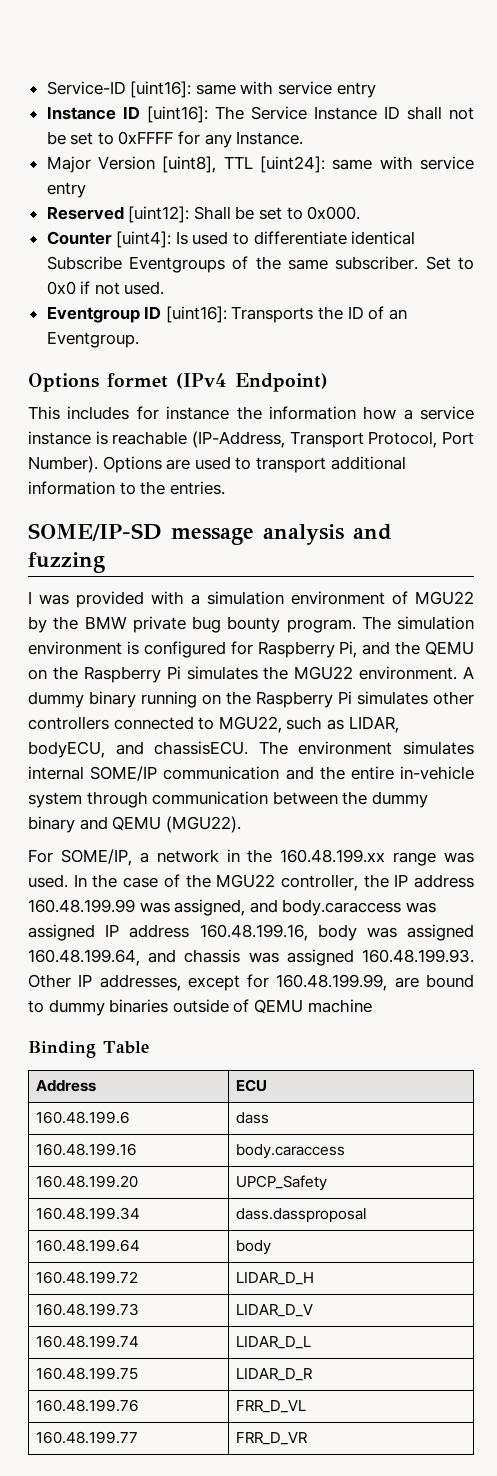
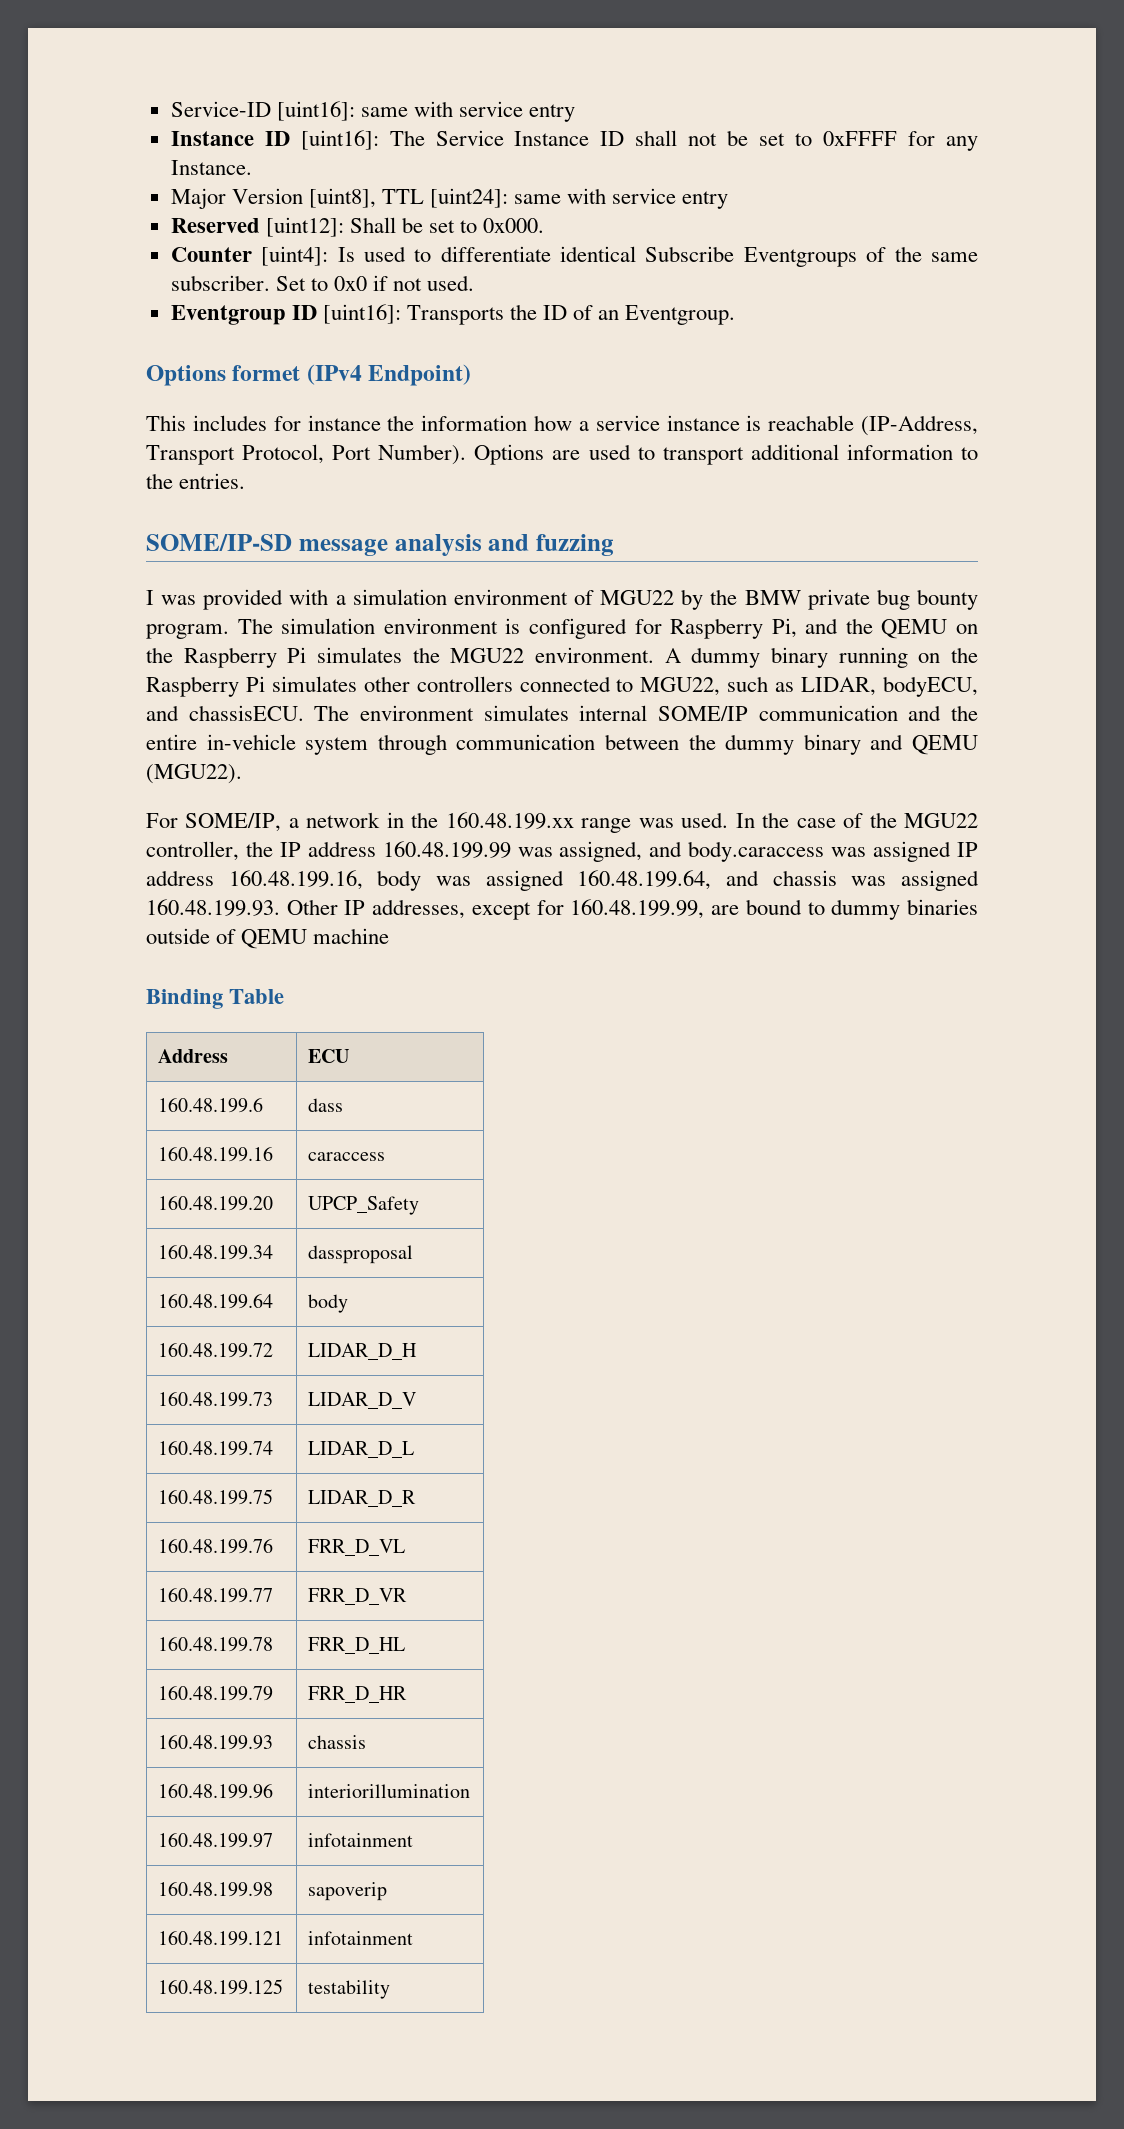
- 160.48.199.16 | body.caraccess
+ 160.48.199.16 | caraccess
- 160.48.199.34 | dass.dassproposal
+ 160.48.199.34 | dassproposal
+ 160.48.199.78 | FRR_D_HL
+ 160.48.199.79 | FRR_D_HR
+ 160.48.199.93 | chassis
+ 160.48.199.96 | interiorillumination
+ 160.48.199.97 | infotainment
+ 160.48.199.98 | sapoverip
+ 160.48.199.121 | infotainment
+ 160.48.199.125 | testability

> [Problem to work on]:
Output the data above verbatim, pictures excluded.

> [Result of the task]:
- 160.48.199.16 | body.caraccess
+ 160.48.199.16 | caraccess
- 160.48.199.34 | dass.dassproposal
+ 160.48.199.34 | dassproposal
+ 160.48.199.78 | FRR_D_HL
+ 160.48.199.79 | FRR_D_HR
+ 160.48.199.93 | chassis
+ 160.48.199.96 | interiorillumination
+ 160.48.199.97 | infotainment
+ 160.48.199.98 | sapoverip
+ 160.48.199.121 | infotainment
+ 160.48.199.125 | testability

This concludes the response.